>>>

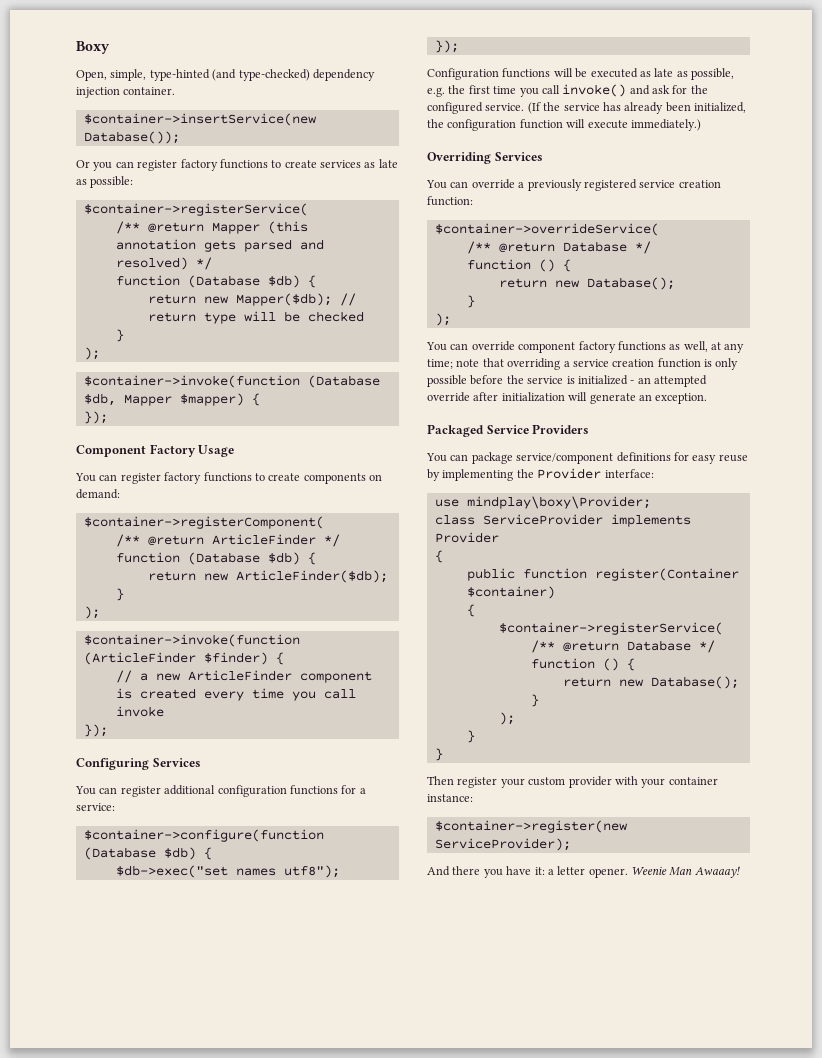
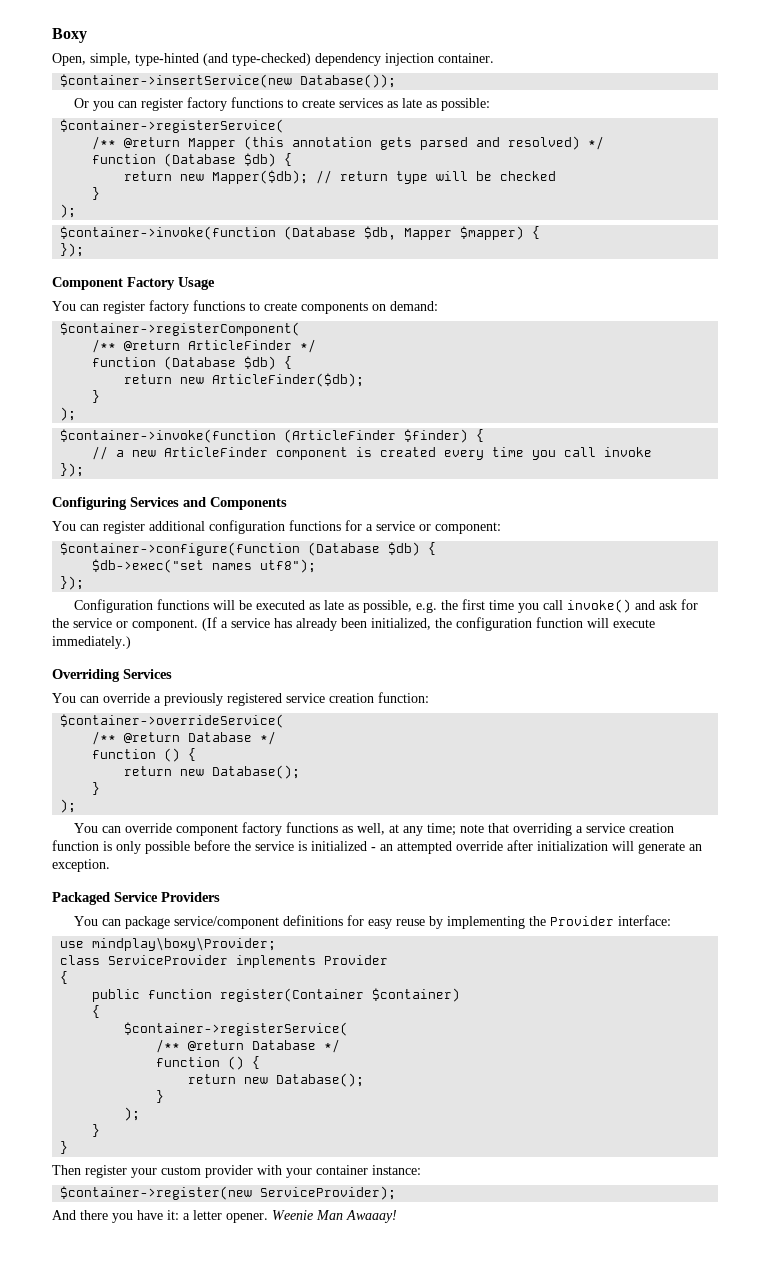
(201, 762) none -> [183,497,287,510] and Components
[76,803,115,811] service: -> [376,521,501,534] service or component:
[427,102,561,114] configured service. (If the -> [73,617,228,631] service or component. (If a

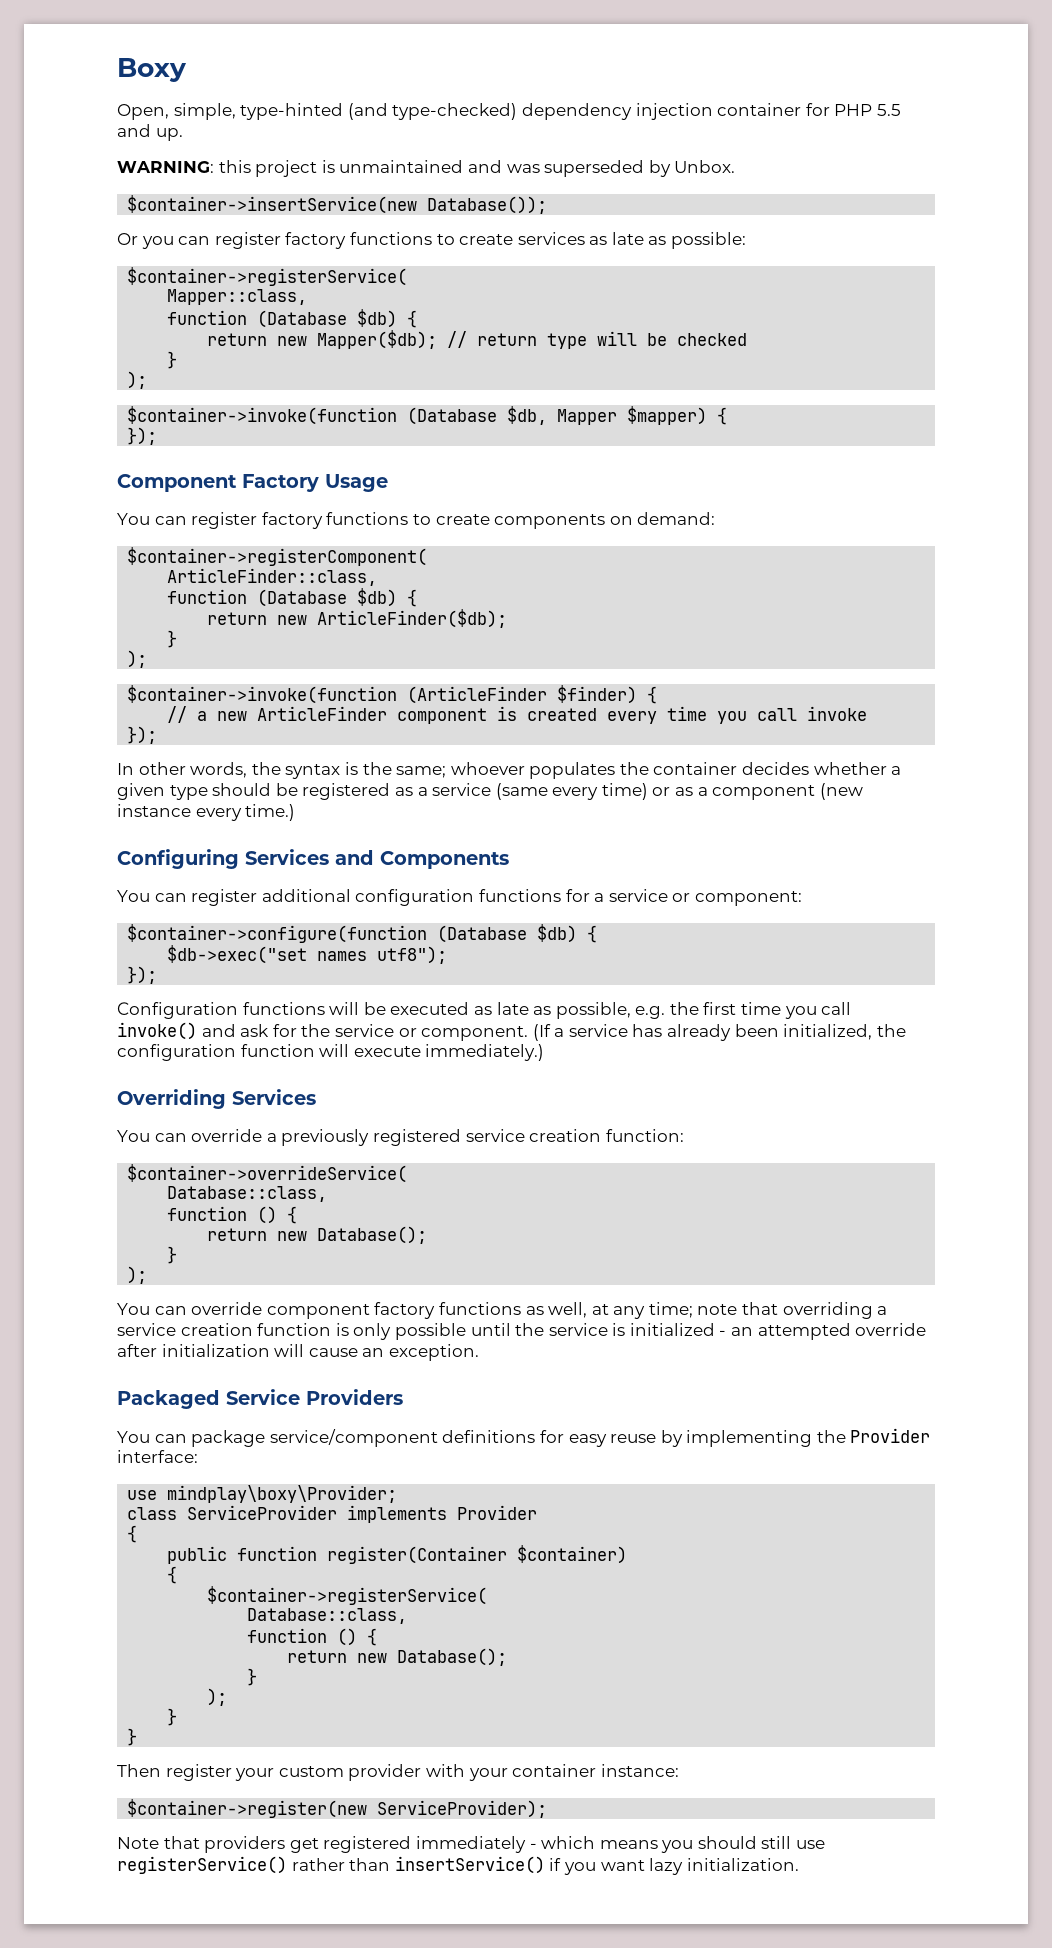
[438,53,494,63] container. -> [717,103,901,116] [117,124,183,141] [117,160,736,177] container for PHP 5.5 and up. // WARNING: this project is unmaintained and was superseded by Unbox.
[92,136,605,150] /** @return Mapper (this annotation gets parsed and resolved) */ -> [167,289,308,305] Mapper::class,
[92,339,317,353] /** @return ArticleFinder */ -> [167,568,378,586] ArticleFinder::class,
(85, 470) none -> [117,762,902,779] [117,783,863,800] [117,804,296,821] // In other words, the syntax is the same; whoever populates the container decides whether a given type should be registered as a service (same every time) or as a component (new instance every time.)
[92,731,277,745] /** @return Database */ -> [167,1186,328,1202] Database::class,
[194,840,230,851] before -> [470,1323,511,1336] until
[638,842,685,854] generate -> [308,1348,358,1357] cause
[156,1039,341,1053] /** @return Database */ -> [247,1608,408,1624] Database::class,
[52,1210,397,1223] And there you have it: a letter opener. Weenie Man Awaaay! -> [117,1836,826,1853] [117,1856,799,1875] Note that providers get registered immediately - which means you should still use registerService() rather than insertService() if you want lazy initialization.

<<<

- **Exercise directions**
Given the listing above, retype only the span of lines from the line with "[76,803,115,811] service: ->" up to and including the line with "[92,339,317,353] /** @return", exactly as it stands and without pictures.

- **Answer section**
[76,803,115,811] service: -> [376,521,501,534] service or component:
[427,102,561,114] configured service. (If the -> [73,617,228,631] service or component. (If a

[438,53,494,63] container. -> [717,103,901,116] [117,124,183,141] [117,160,736,177] container for PHP 5.5 and up. // WARNING: this project is unmaintained and was superseded by Unbox.
[92,136,605,150] /** @return Mapper (this annotation gets parsed and resolved) */ -> [167,289,308,305] Mapper::class,
[92,339,317,353] /** @return ArticleFinder */ -> [167,568,378,586] ArticleFinder::class,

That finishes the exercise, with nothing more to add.